First-time homebuyers anywhere face a task that is as much overwhelming as it is exciting.
First timers in Silicon Valley, however, face an even more daunting, competitive and high-risk housing market.
"It's a very competitive market that can be very frustrating and very exhilarating," said Laura Perkins, an Alain Pinel Realtor based in Saratoga who has worked in the Silicon Valley market for 13 years. "It depends on whether you win or lose."
For first-time buyers, winning is all about preparing.
"First-time buyers are excited, scared, stunned throughout the process," Perkins said. "They need to be effectively educated on what to expect from the get-go and what will be expected of them."
Expectations begin with a realistic budget, said Virginia Supnet, an Intero Realtor based in Los Altos.
"Depending on how much cash or financing they're going to be using, I basically show them the type of homes that they could probably expect to purchase on their budget," she said. "Because (the current market) is blowing up so quickly, I also say look, some neighborhoods in Palo Alto are more competitive than others. They have to stay below what they can afford."
In this area, first-time buyers are looking at condos and townhouses in Mountain View, and possibly less expensive areas of Palo Alto or Menlo Park, such as Belle Haven.
According to the Silicon Valley Association of Realtors(r) (SILVAR), the median price for a condominium in Mountain View last year was $612,500, up 23 percent from 2011. Menlo Park's median was $895,000; Palo Alto's was just under at $895,000. East Palo Alto's was the lowest, at $290,000.
One of Perkins' listings that is nearing closing with a first-time home buyer, a 752-square-foot one-bedroom, one-bath condo in Mountain View, is offered for $360,000.
By contrast, the cheapest Palo Alto condo on MLS Listings is on the market for more than twice as much at $795,000. Supnet said that condos at that price range in Palo Alto attract many bidders and go very quickly, meaning buyers need to be ready to bid smartly and act quickly.
Sue Gamble of Cooper & Gamble Real Estate in Mountain View added that competition in general in this area is intense.
"In this market, the challenge is that there are not enough homes on the market in any one area," she wrote in an email. "There are many people chasing each home."
And, the expectations of the clients themselves are endless. There's paperwork, loans, confusing acronyms and an unforgiving market.
Perkins begins with her first-time clients by working on a detailed spreadsheet that includes income generated, current expenses, where clients think they can expand regarding expenses, how much down payment reserve is possible and after the down payment and closing costs are made, how much additional "nest-egg" money is left over.
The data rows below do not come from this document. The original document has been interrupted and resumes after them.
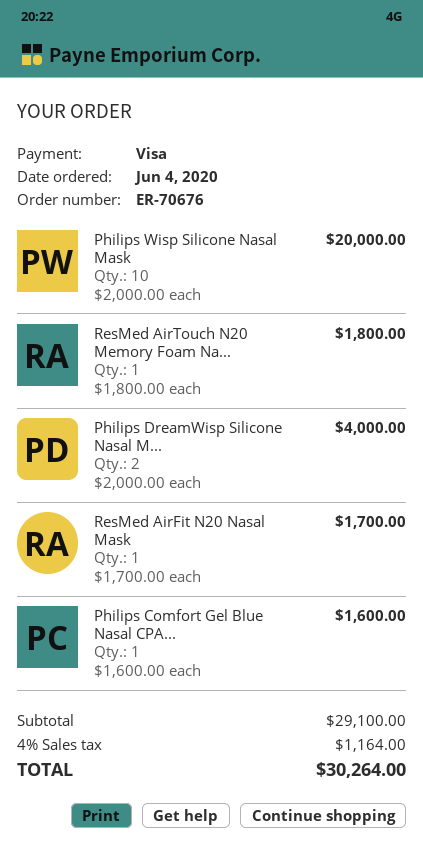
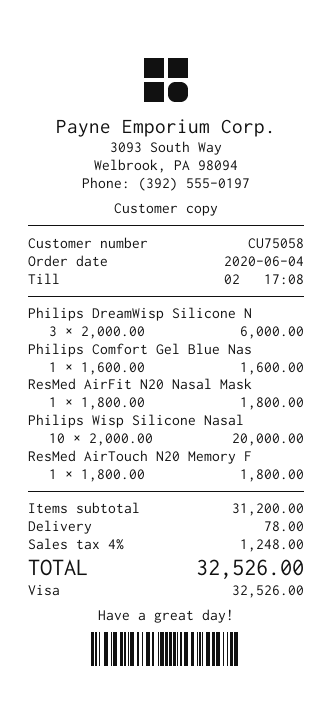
Philips DreamWisp Silicone Nasal M...: 2 x 2000.00 = 4000.00 -> 3 x 2000.00 = 6000.00
ResMed AirFit N20 Nasal Mask: 1 x 1700.00 = 1700.00 -> 1 x 1800.00 = 1800.00
subtotal: 29100.00 -> 31200.00
shipping: none -> 78.00
tax: 4% = 1164.00 -> 4% = 1248.00
total: 30264.00 -> 32526.00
She wants her clients to have at least six months' worth of savings before making the financial commitments necessary for purchasing a home.
Perkins also provides clients a spreadsheet with loan amounts and corresponding interest rates, so clients can see how much their house payment will be after taking out a loan. The chart demonstrates that a $100,000 loan at 4 percent would cost $477 per month, for example.
Getting approved for loans is a sub-process that requires providing credit-card statements, employment history, tax returns and more.
First timers often borrow from their parents, against their 401K reserves or sell stock to cover loans. Gamble stressed that getting pre-approved by a reliable and acceptable lender is important.
But depending on loans is difficult in what Perkins calls a "robust 'all-cash, no-contingency'" market. "With so much 'cash' in the Valley, cash offers generally win over loan-required offers," she said.
Sellers are hoping for a quick close of escrow, which is delayed by loan appraisals. Supnet also said that she sets clients up to release as many of their contingencies as possible to make their bids more attractive to sellers.
Perkins and Gamble said the bidding process is one of the biggest challenges that first-time homebuyers face.
"I say, you must be patient and if you get tired of looking and making offers, you should stop and take a deep breath and then start back later," Gamble wrote. "If you miss a house by getting outbid, my feeling is that 'Houses are like trains, if you miss one another one will come along.'"
Even if a first-time homebuyer makes a successful bid, the excitement is cut by even more costs. Perkins said that before she bought her first home as a 21-year-old in Cincinatti, Ohio, she wishes someone would have explained principle mortgage insurance (PMI) to her.
If a buyer puts anything less than 20 percent of the appraised value or sale price down on a home, he or she must pay an additional $300 to $400 for a PMI. This allows the buyer to obtain a mortgage with a lower down payment because the lender is protected against any default on the loan.
New homeowners are also hit with insurance, taxes, water, gas, electric, homeowners association bills and more.
But not all is lost, Perkins said.
"Eventually you 'win' and can start unpacking your boxes. Taking chances and believing in yourself is exciting. Home ownership is still an American dream."